Stored data:
--- START ---
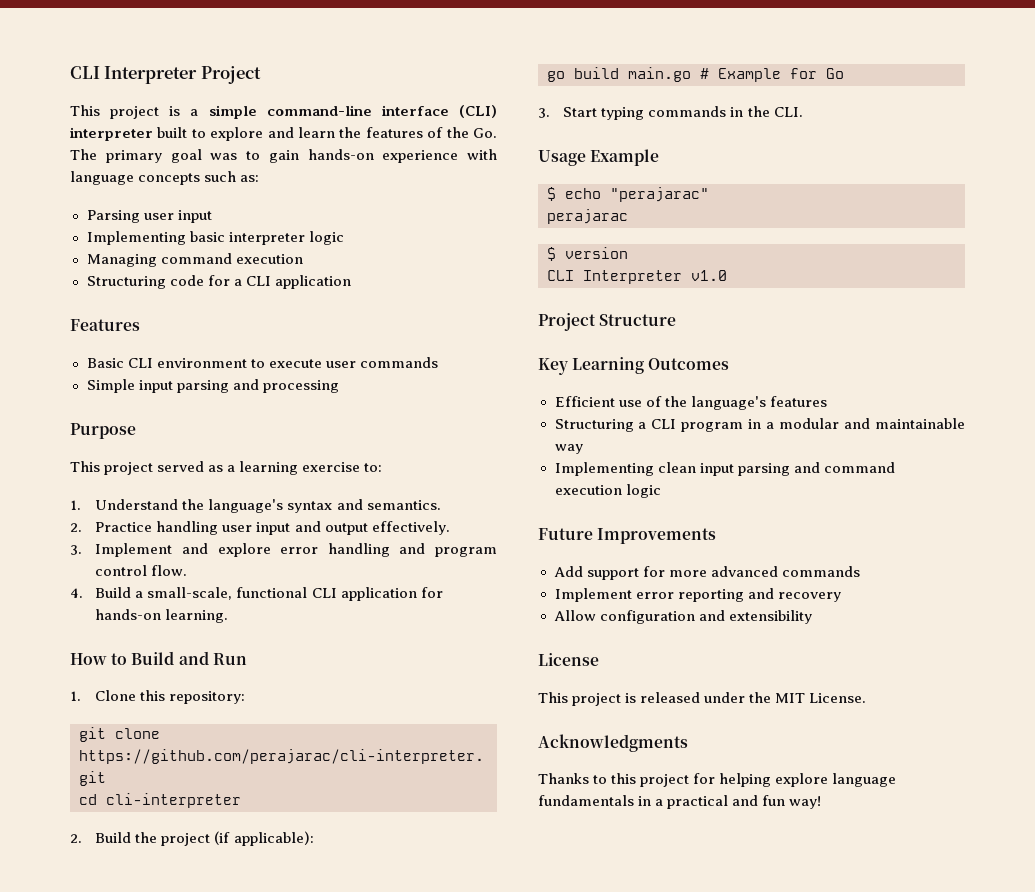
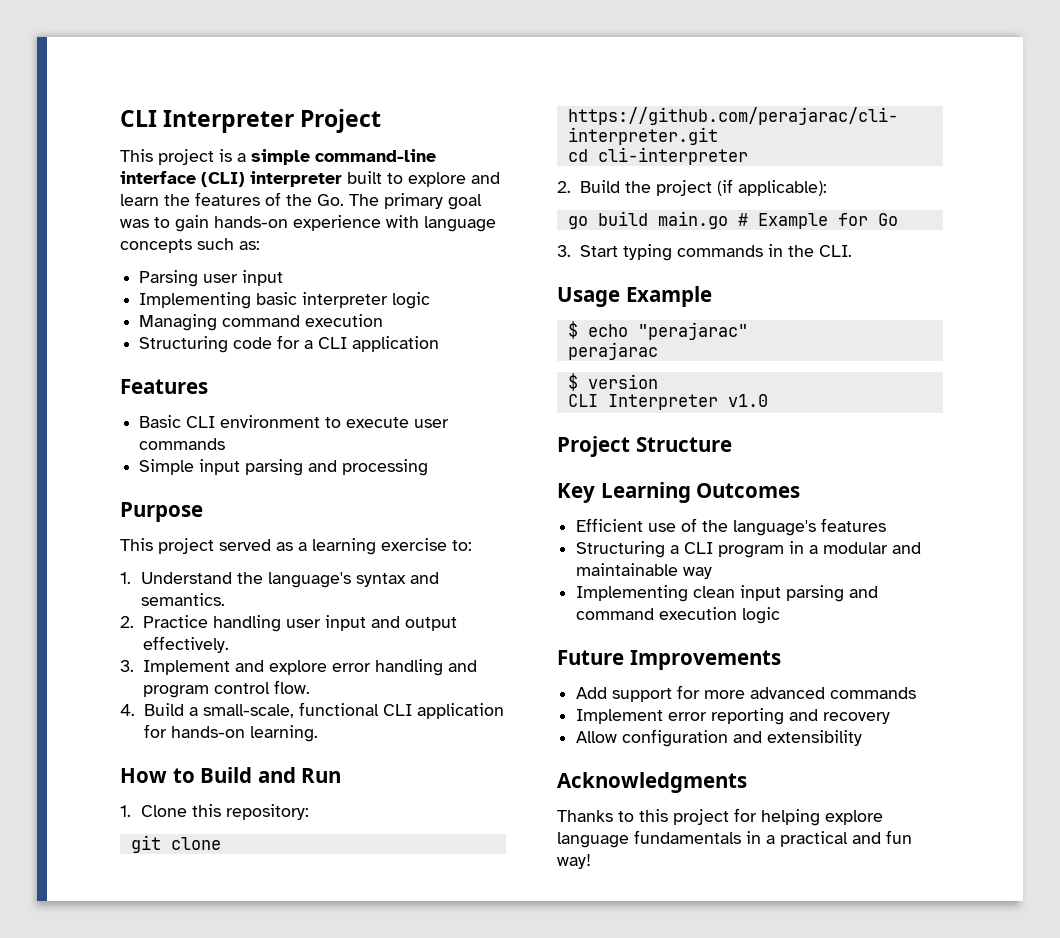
- License
- This project is released under the MIT License.

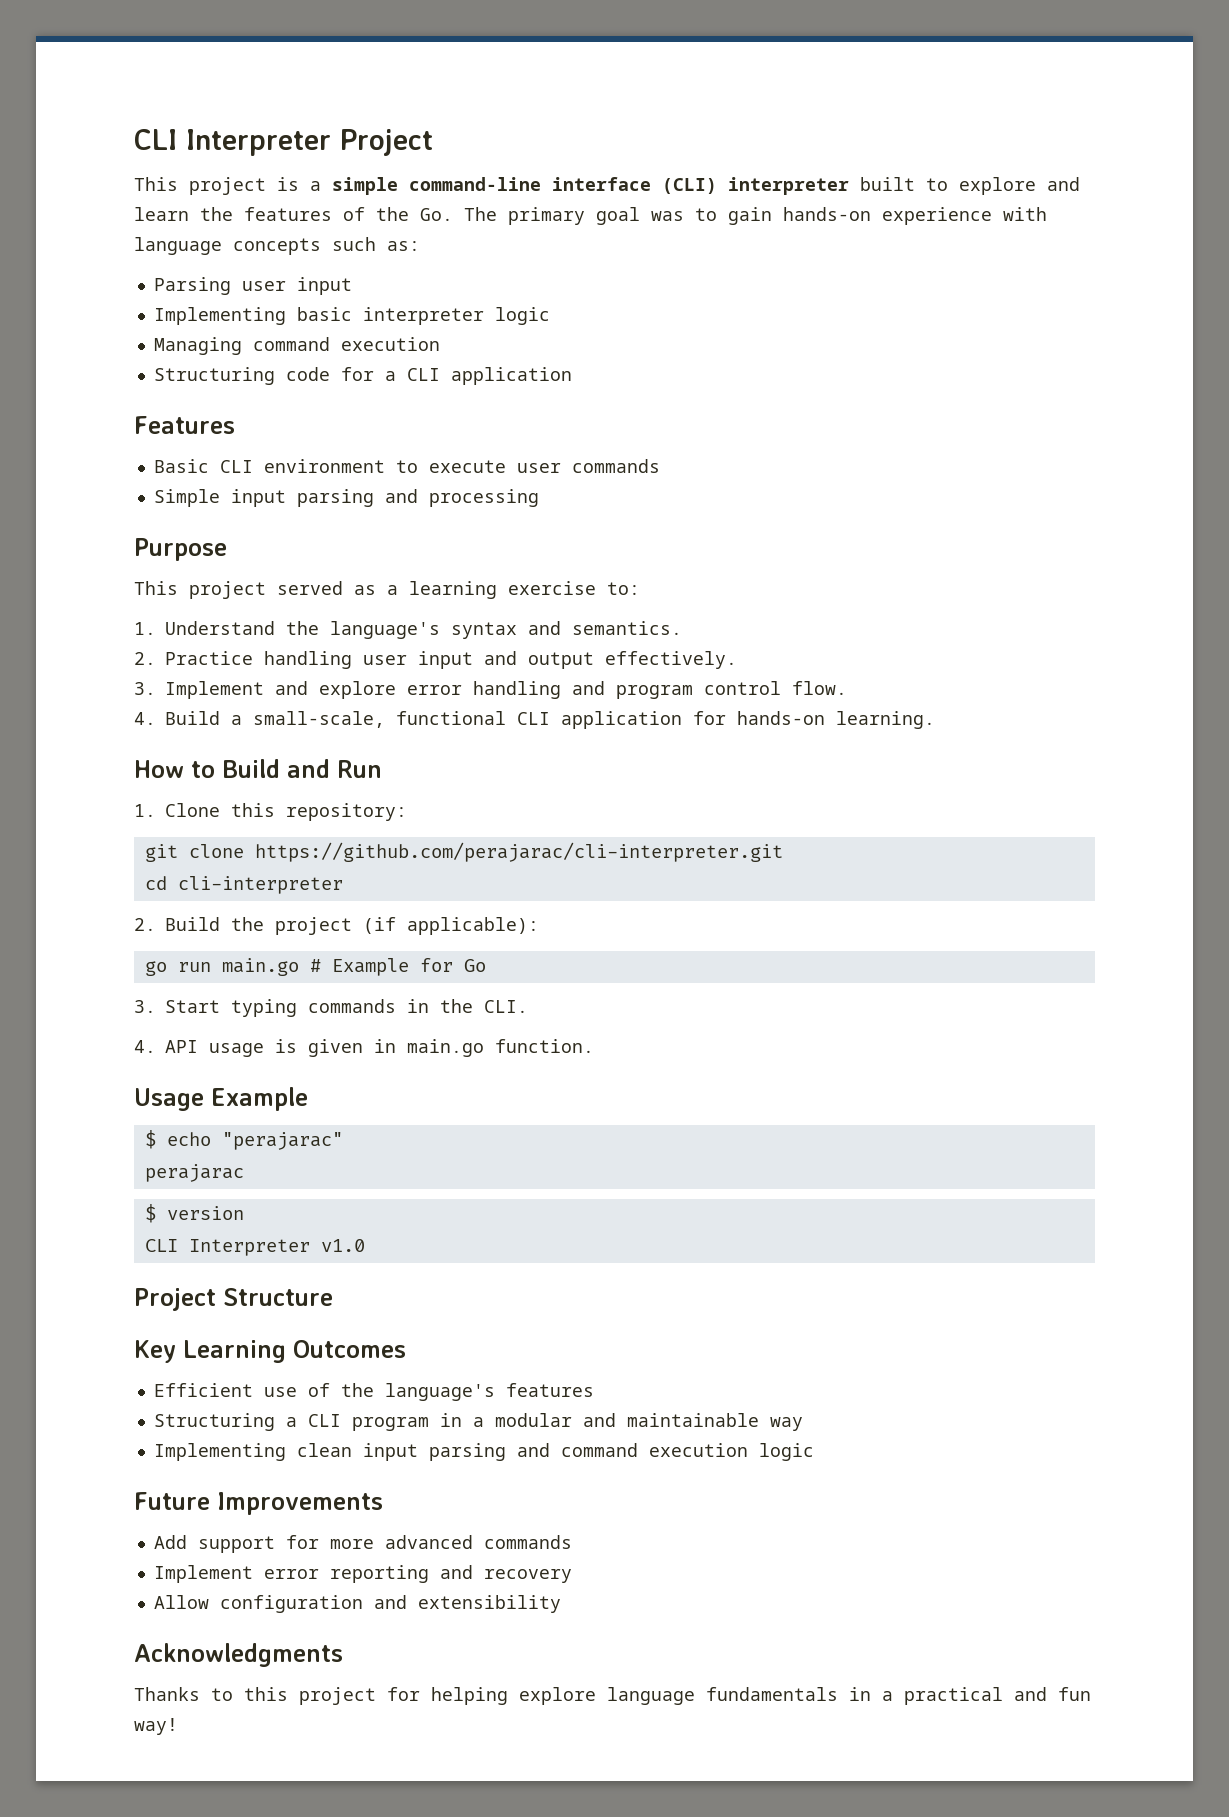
- go build main.go # Example for Go
+ go run main.go # Example for Go
+ 4. API usage is given in main.go function.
--- END ---
Task to carry out:
Reproduce the material word for word, minus the images.

Solution for this task:
- License
- This project is released under the MIT License.

- go build main.go # Example for Go
+ go run main.go # Example for Go
+ 4. API usage is given in main.go function.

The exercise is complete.